Holzschlag is also a member of the Web Standards Project, which has also made public its support for the development of IE 7.0.
"Beta 1 has very little in the way of improving standards support," Holzschlag said; she reiterated Wilsons statement that Microsoft had focused on security features for that build.
Holzschlag said that standards support was a target for the second beta of IE 7.0. Wilson also said that "this will be better in Beta 2" on his blog.
Holzschlag said she was surprised to see this information made public, as the week prior to Wilsons posting, she had been told that this part of the IE 7.0 roadmap was confidential.
"There are two major things that Microsoft needs to do with IE that ares not in any build," Holzschlag said.
First, she said, that it needs to repair "a lot of things that have partial or poor implementation."
Second, she said, Microsoft needs to implement some standard CSS 2.0 features such as CSS selectors, fixed positions and other items.
Dori Smith, an author and speaker on Web programming and also a member of the Web Standards Project, said the importance of CSS compliance "goes back to what the WSP was saying seven years ago."
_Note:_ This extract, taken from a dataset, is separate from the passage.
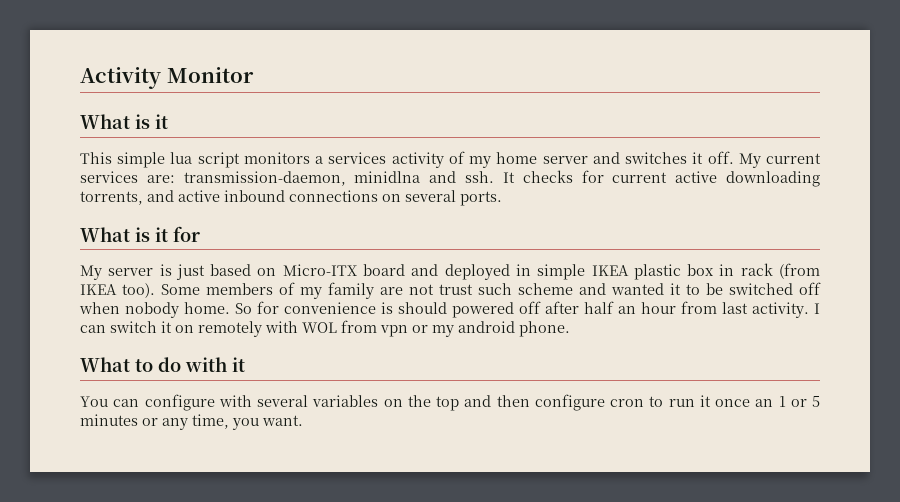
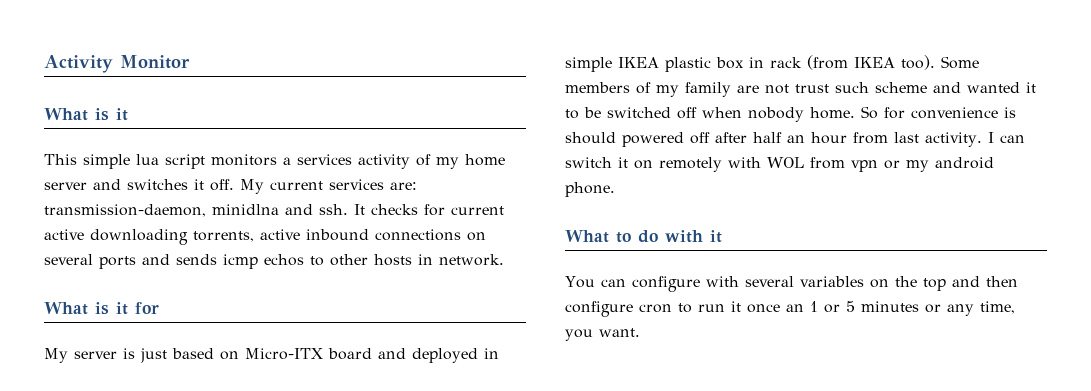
[147,190,174,202] and -> (254, 236) none
[460,191,502,206] ports. -> [99,254,504,269] ports and sends icmp echos to other hosts in network.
She said that Web-standard features offer "so much potential, but you cant take advantage of them unless everyone [developers of Web browsers] are on board."
"IE for Windows is the 800-pound gorilla," Smith said, referring to the importance of being able to present coherent Web pages to people browsing on Windows-based PCs and using Internet Explorer, which is built in.
Due to current versions of Internet Explorer not fully supporting standards including CSS 2, Web developers often have to rely on hacks to make pages appear correctly in that browser; these hacks often break compatibility with more standards-friendly browsers.